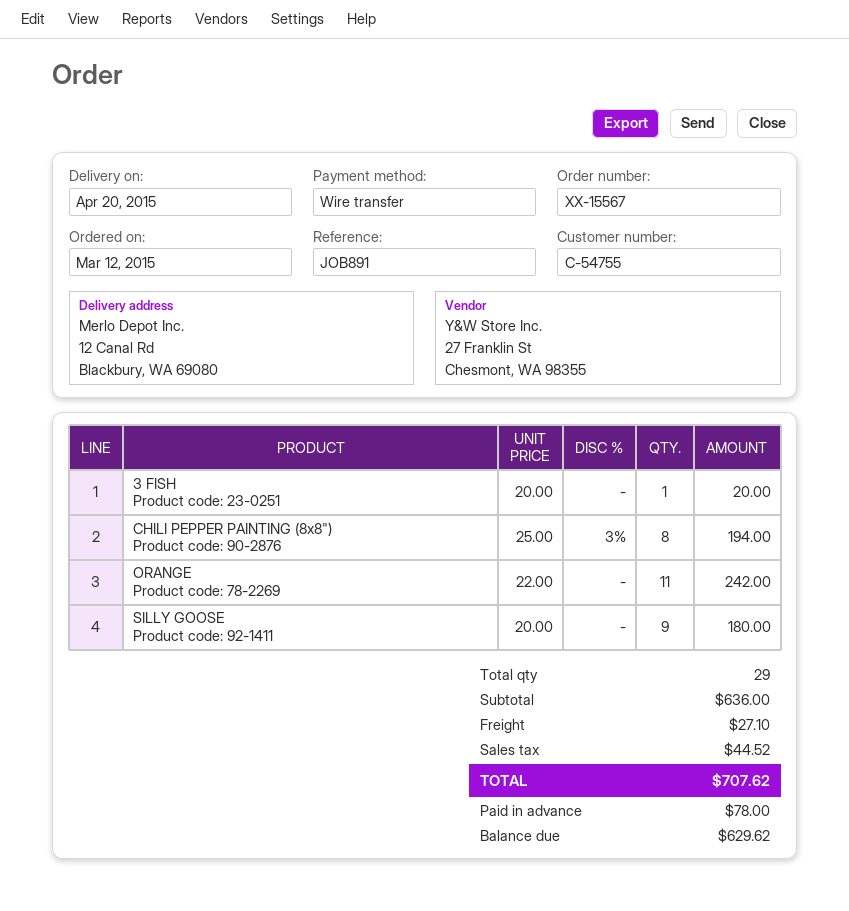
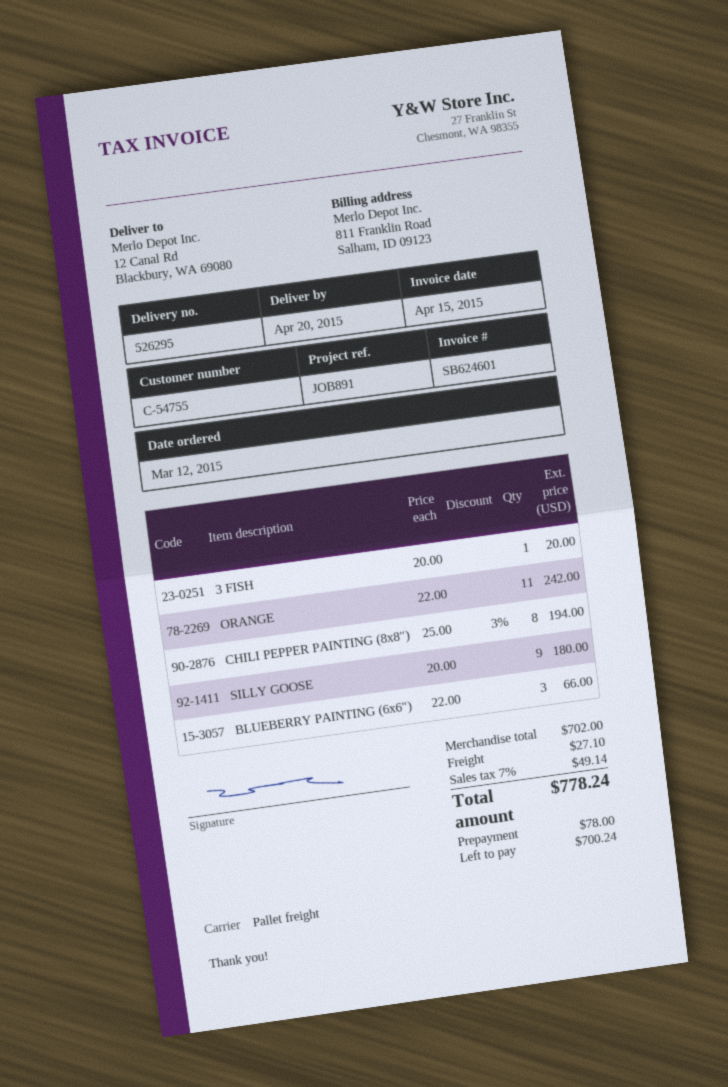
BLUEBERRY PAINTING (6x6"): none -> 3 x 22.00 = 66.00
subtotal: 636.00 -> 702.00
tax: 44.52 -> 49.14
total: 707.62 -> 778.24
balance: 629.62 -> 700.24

• **EXERCISE PROMPT**
Every line above should be copied exactly; do not carry over the pictures.

• **ANSWER SPACE**
BLUEBERRY PAINTING (6x6"): none -> 3 x 22.00 = 66.00
subtotal: 636.00 -> 702.00
tax: 44.52 -> 49.14
total: 707.62 -> 778.24
balance: 629.62 -> 700.24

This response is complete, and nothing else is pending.